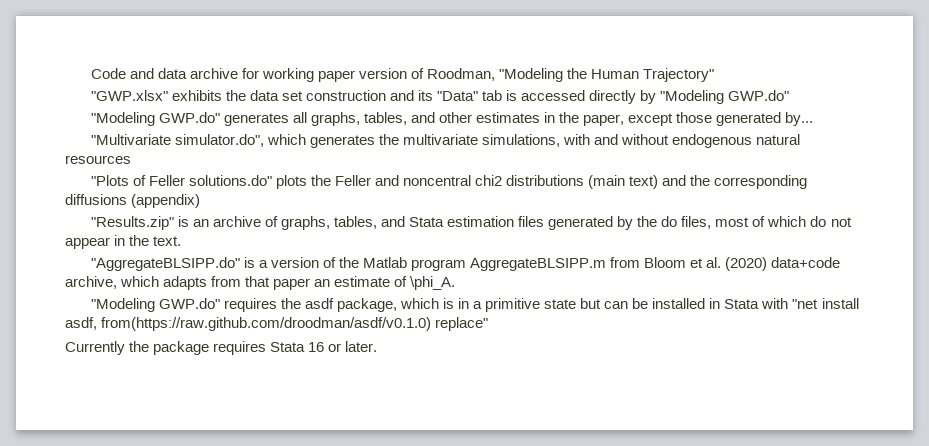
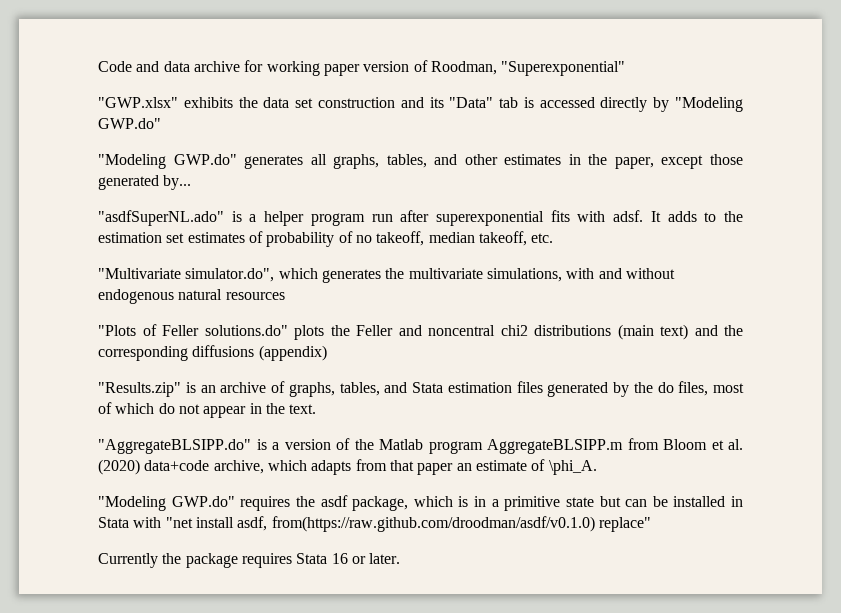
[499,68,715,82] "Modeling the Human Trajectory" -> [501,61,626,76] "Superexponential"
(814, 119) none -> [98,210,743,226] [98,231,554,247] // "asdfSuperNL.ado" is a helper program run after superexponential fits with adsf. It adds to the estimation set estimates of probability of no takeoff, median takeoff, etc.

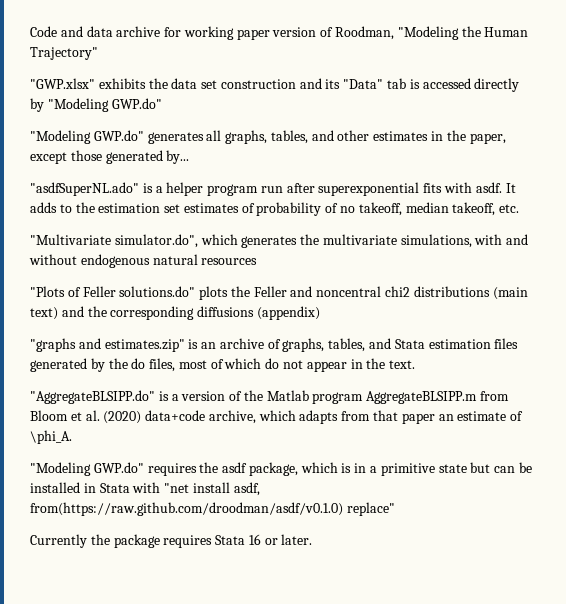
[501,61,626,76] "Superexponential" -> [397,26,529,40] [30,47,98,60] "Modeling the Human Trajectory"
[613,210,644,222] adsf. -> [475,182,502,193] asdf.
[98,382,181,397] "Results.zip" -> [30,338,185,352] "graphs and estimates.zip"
========================================
Aim of the task
Reproduce exactly the stretch of lines that starts at the one containing "-> [397,26,529,40] [30,47,98,60]" and ends with the final line of the data, including both ends and nothing more.

The completed task
[501,61,626,76] "Superexponential" -> [397,26,529,40] [30,47,98,60] "Modeling the Human Trajectory"
[613,210,644,222] adsf. -> [475,182,502,193] asdf.
[98,382,181,397] "Results.zip" -> [30,338,185,352] "graphs and estimates.zip"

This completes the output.